Benfield J R
Calif Med. 1973 Mar;118(3):5-9.
For public and professional acceptance, clinical studies in breast cancer must be scientifically necessary and ethically justifiable. To resolve controversy based upon retrospective data, they must be prospective and randomized. These guidelines have been used by the National Surgical Adjuvant Breast Project in its investigations carried out during the past 15 years in numerous cooperating institutions. Neither thio-tepa adjuvant to radical mastectomy, nor prophylactic oophorectomy, nor post-operative radiation therapy were found to prolong life. Therefore, prophylactic oophorectomy is contraindicated and adjuvant chemotherapy cannot be justified except perhaps under special circumstances and as part of carefully controlled clinical trials. Postoperative radiation therapy, even in the presence of positive axillary lymph nodes, cannot be recommended except to minimize the rate of local skin recurrences.The present study addresses itself to the timely controversy surrounding proper management of axillary lymph nodes in primary breast cancer. Does removing them alter the outcome of therapy? Total (simple) mastectomy is being compared with radical mastectomy. Women with clinically negative nodes on physical examination are treated either by total (simple) mastectomy alone or by total mastectomy plus radiation, or by radical mastectomy. When the nodes are clinically positive, either radical mastectomy or total mastectomy followed by radiation is being used.The protocol, now underway more than a year, has been well accepted by patients and by many well informed physicians and surgeons. In years ahead it will provide objective evidence as to whether or not removal of the axillary lymph nodes alters the therapeutic efficacy of mastectomy in the treatment of primary breast cancer.

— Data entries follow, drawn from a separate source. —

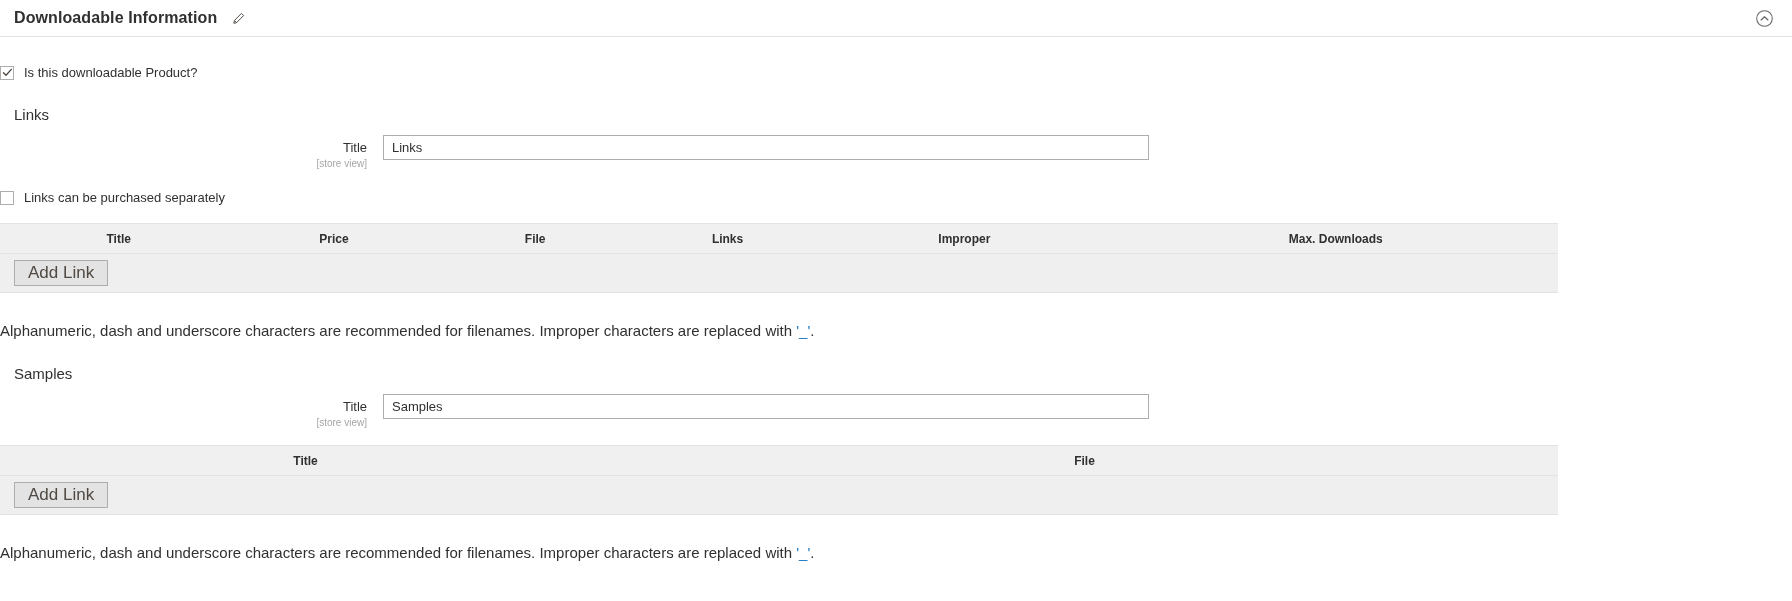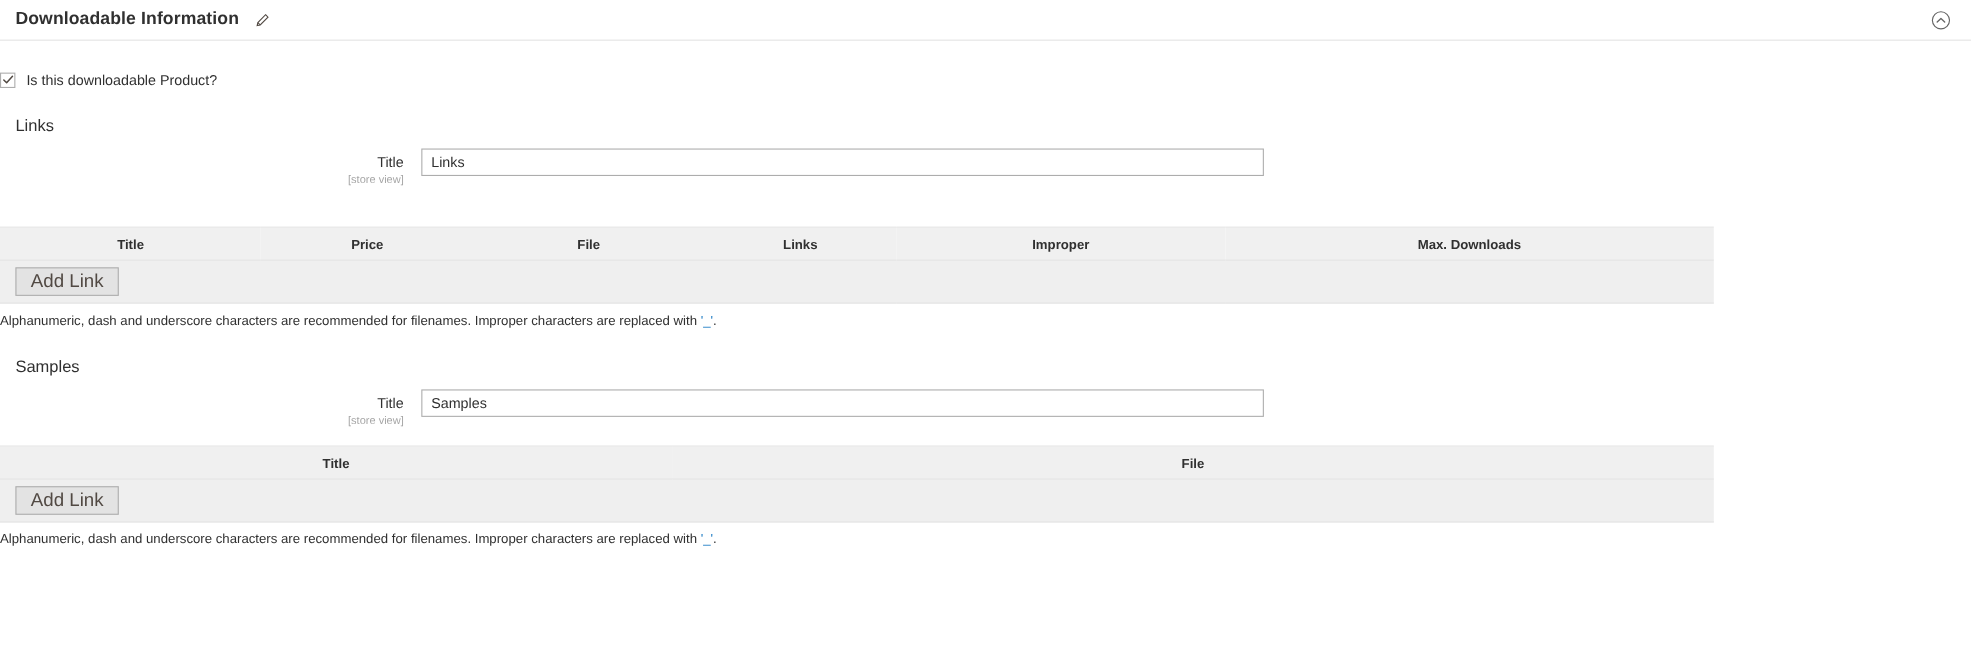--- a/index.html
+++ b/index.html
@@ -172,24 +172,24 @@
     color: #514943;
     font-family: "Liberation Sans", sans-serif;
     font-size: 17px;
     padding: 4px 13px 5px;
     line-height: 15px;
     cursor: pointer;
     border-radius: 0;
   }
 
   .note-text {
-    font-size: 12px;
+    font-size: 15px;
     color: #303030;
     padding-left: 0;
-    margin-top: 7px;
+    margin-top: 30px;
     line-height: 16px;
   }
   .note-text .q {
     color: #1979c3;
   }
 
   .samples-block { margin-top: 0; }
 </style>
 </head>
 <body>
@@ -232,20 +232,26 @@
     <div class="field-label">
       <span>Title</span>
       <span class="scope">[store view]</span>
     </div>
     <div class="field-control">
       <input class="text-input" type="text" value="Links" style="">
     </div>
   </div>
 
   <div class="field-row" style="margin-top:18px;">
+    <div class="field-control">
+      <div class="cb-wrap">
+        <span class="checkbox"></span>
+        <span class="cb-label">Links can be purchased separately</span>
+      </div>
+    </div>
   </div>
 
   <table class="grid">
     <colgroup>
       <col style="width:187px">
         <col style="width:152px">
         <col style="width:165px">
       <col style="width:138px">
         <col style="width:235px">
         <col style="width:350px">

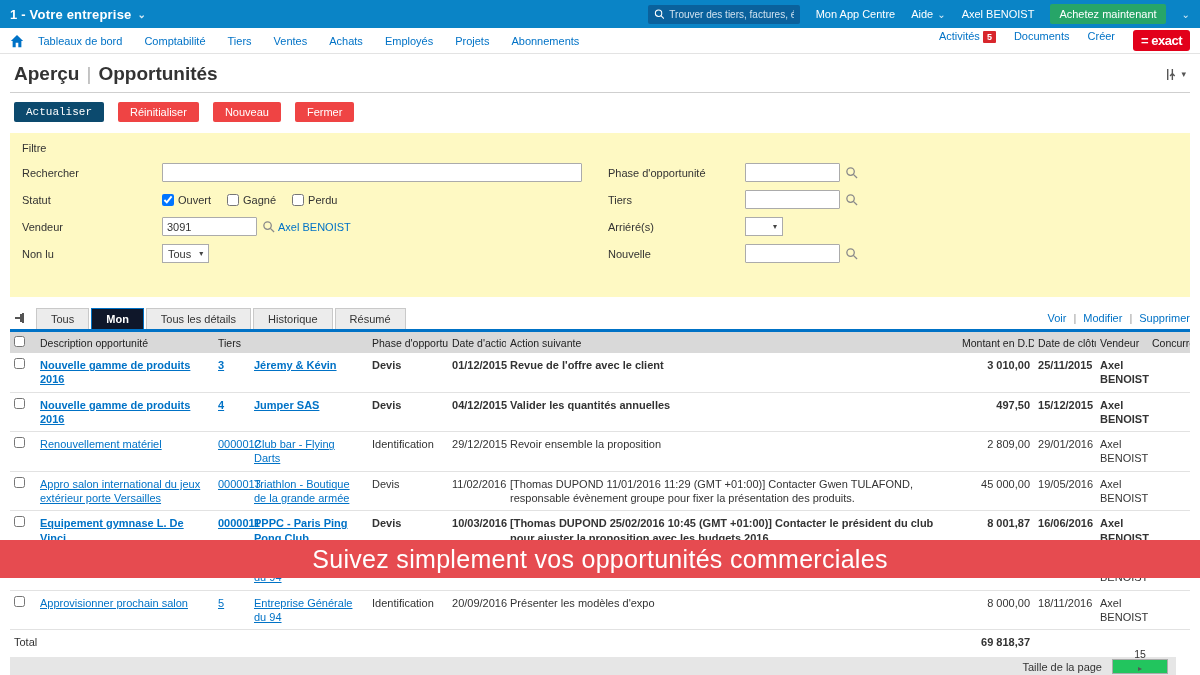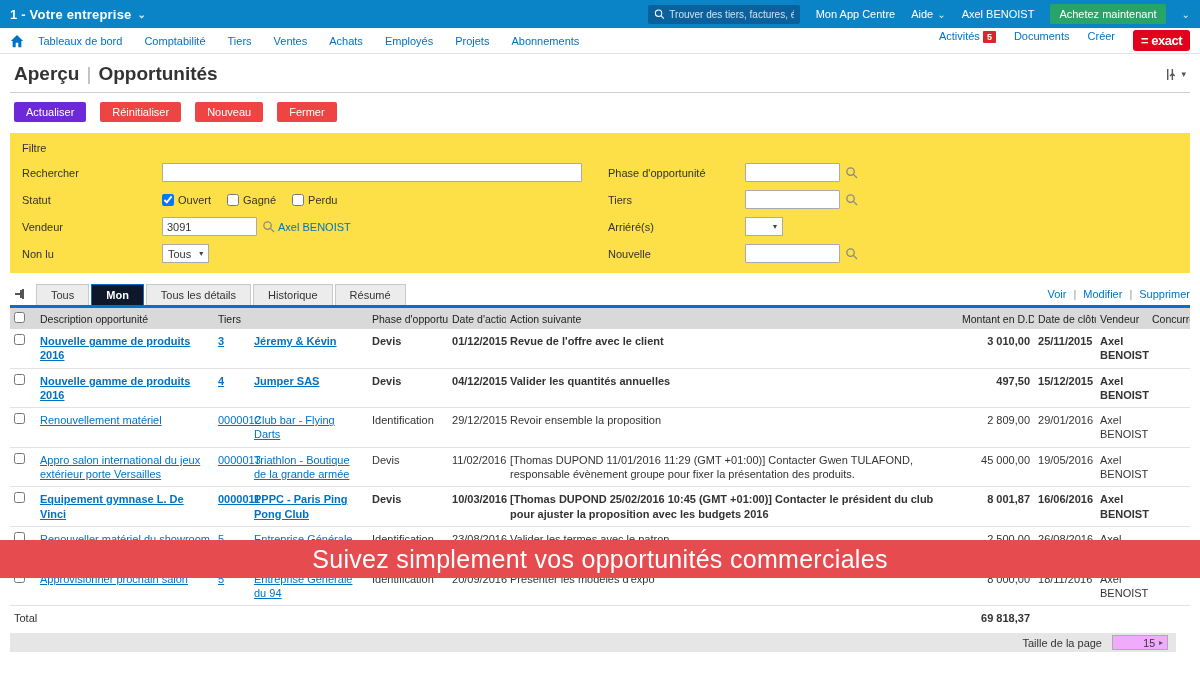--- a/index.html
+++ b/index.html
@@ -28,25 +28,25 @@
   .title-row { display:flex; align-items:center; padding:9px 14px 7px; }
   .title-main { font-size:19px; font-weight:bold; color:#333; }
   .title-sep { font-size:19px; color:#b5b5b5; margin:0 7px; font-weight:normal; }
   .title-tools { margin-left:auto; display:flex; align-items:center; gap:4px; cursor:pointer; }
   .title-tools .caret { font-size:9px; color:#555; }
   .rule { border:none; border-top:1px solid #cfcfcf; margin:0 10px; }
 
   
   .btn-row { display:flex; gap:14px; margin:9px 14px 11px; }
   .btn { font-size:11px; color:#fff; border:none; padding:4px 12px; border-radius:2px; cursor:pointer; font-family:"Liberation Sans",sans-serif; }
-  .btn.primary { background:#6d28d9; }
+  .btn.primary { background:#0c4a6e;font-family:Liberation Mono, monospace; }
   .btn.gray { background:#ef4444; }
 
   
-  .filter { background:#fde047; margin:5px 10px; padding:9px 12px 2px; }
+  .filter { background:#fef9c3; margin:5px 10px; padding:9px 12px 26px; }
   .filter-title { font-size:11px; color:#333; margin-bottom:9px; }
   .f-grid { display:flex; }
   .f-col-left { width:586px; }
   .f-col-right { flex:1; }
   .f-row { display:flex; align-items:center; margin-bottom:8px; min-height:19px; }
   .f-label { font-size:11px; color:#333; width:140px; flex:none; }
   .f-label.r { width:137px; }
   .f-input { height:19px; border:1px solid #ababab; border-radius:1px; font-size:11px; padding:0 4px; font-family:"Liberation Sans",sans-serif; color:#333; background:#fff; }
   .f-input.wide { width:420px; }
   .f-input.small { width:95px; }
@@ -75,21 +75,21 @@
   .cell-link { color:#0072c6; text-decoration:underline; cursor:pointer; }
   .num { text-align:right; }
   th.num { text-align:right; }
   td.vend { font-size:10.5px; }
   tr.total-row td { border-bottom:none; padding:5px 4px 6px; }
   tr.total-row .total-amt { font-weight:bold; }
 
   
   .pager { background:#e6e6e6; height:19px; margin:2px 24px 0 10px; display:flex; align-items:center; justify-content:flex-end; gap:10px; padding:0 8px; }
   .pager-label { font-size:11px; color:#333; }
-  .page-size { background:#f0abfc; border:1px solid #ababab; width:56px; height:15px; display:inline-flex; align-items:center; justify-content:flex-end; gap:4px; font-size:10.5px; padding:0 4px; cursor:pointer; }
+  .page-size { background:#22c55e; border:1px solid #ababab; width:56px; height:15px; display:inline-flex; align-items:center; justify-content:flex-end; gap:4px; font-size:10.5px; padding:0 4px; cursor:pointer;flex-direction:column; }
   .page-size .arr { font-size:8px; color:#555; }
 
   
   .banner { position:absolute; left:0; top:540px; width:1200px; height:38px; background:#e64b50; display:flex; align-items:center; justify-content:center; }
   .banner-text { color:#fff; font-size:25px; font-weight:300; letter-spacing:.3px; }
 
   svg { display:block; }
 </style>
 </head>
 <body>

为了获得公众和专业人士的认可,乳腺癌的临床研究必须具有科学必要性且在伦理上站得住脚。为了解决基于回顾性数据的争议,研究必须是前瞻性且随机的。这些指导方针已被国家乳腺癌手术辅助项目在过去15年里在众多合作机构开展的调查中所采用。根治性乳房切除术后使用硫代磷酸三乙酯辅助治疗、预防性卵巢切除或术后放疗均未发现能延长生存期。因此,预防性卵巢切除术是禁忌的,辅助化疗除非在特殊情况下且作为精心控制的临床试验的一部分,否则无法得到合理证明。术后放疗,即使在腋窝淋巴结阳性的情况下,除非是为了将局部皮肤复发率降至最低,否则也不建议使用。本研究旨在解决当前围绕原发性乳腺癌腋窝淋巴结合理管理的争议。切除腋窝淋巴结会改变治疗结果吗?正在将全乳(单纯)切除术与根治性乳房切除术进行比较。体格检查时临床淋巴结阴性的女性,要么仅接受全乳(单纯)切除术,要么接受全乳切除术加放疗,要么接受根治性乳房切除术。当淋巴结临床阳性时,则采用根治性乳房切除术或全乳切除术后放疗。该方案已实施一年多,已被患者以及许多消息灵通的内科医生和外科医生所接受。在未来几年,它将提供客观证据,以证明切除腋窝淋巴结是否会改变乳房切除术在治疗原发性乳腺癌中的疗效。